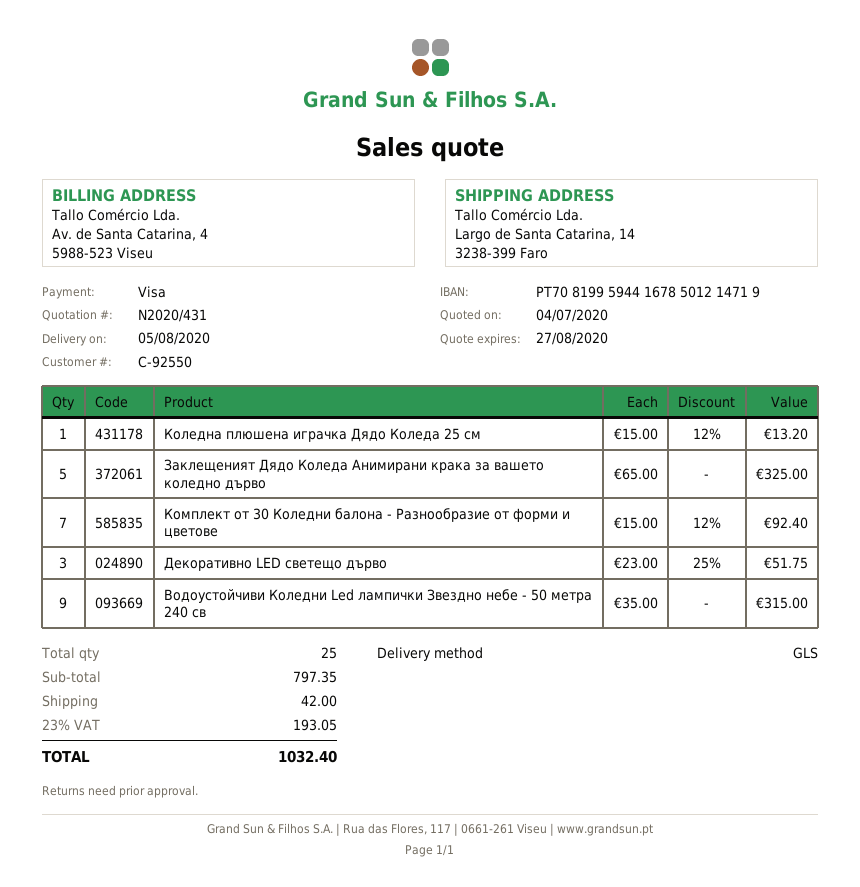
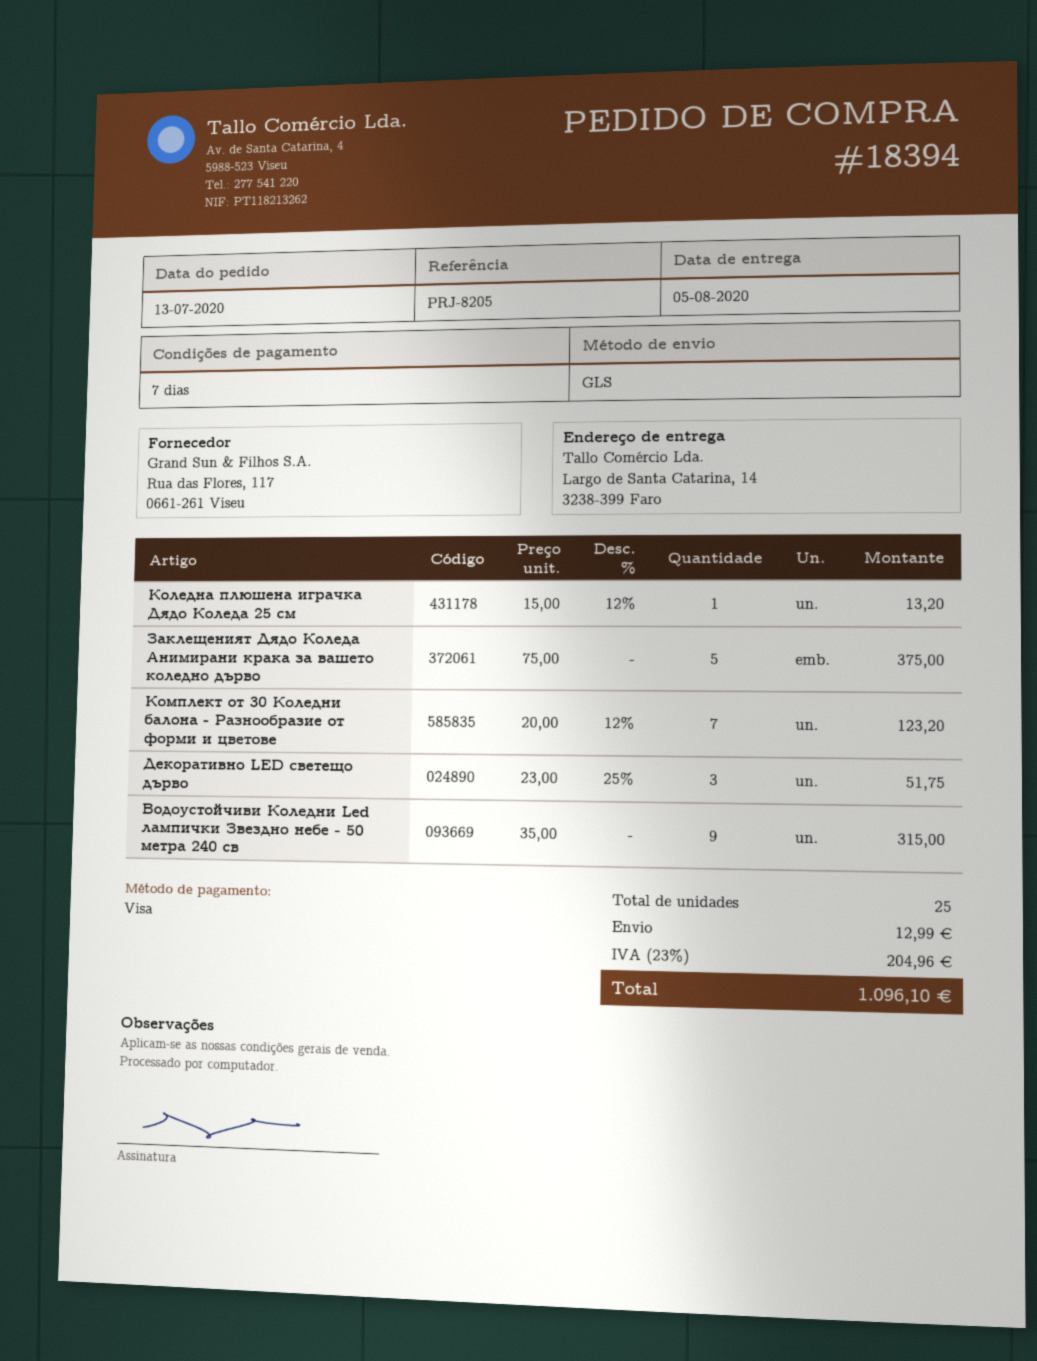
Заклещеният Дядо Коледа Анимирани крака за вашето коледно дърво: 5 x 65.00 = 325.00 -> 5 x 75.00 = 375.00
Комплект от 30 Коледни балона - Разнообразие от форми и цветове: 7 x 15.00 - 12% = 92.40 -> 7 x 20.00 - 12% = 123.20
shipping: 42.00 -> 12.99
tax: 23% = 193.05 -> 23% = 204.96
total: 1032.40 -> 1096.10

****************************************

■ **What is required**
Reproduce the data above in full, exactly as it is, with the pictures left out.

■ **Response area**
Заклещеният Дядо Коледа Анимирани крака за вашето коледно дърво: 5 x 65.00 = 325.00 -> 5 x 75.00 = 375.00
Комплект от 30 Коледни балона - Разнообразие от форми и цветове: 7 x 15.00 - 12% = 92.40 -> 7 x 20.00 - 12% = 123.20
shipping: 42.00 -> 12.99
tax: 23% = 193.05 -> 23% = 204.96
total: 1032.40 -> 1096.10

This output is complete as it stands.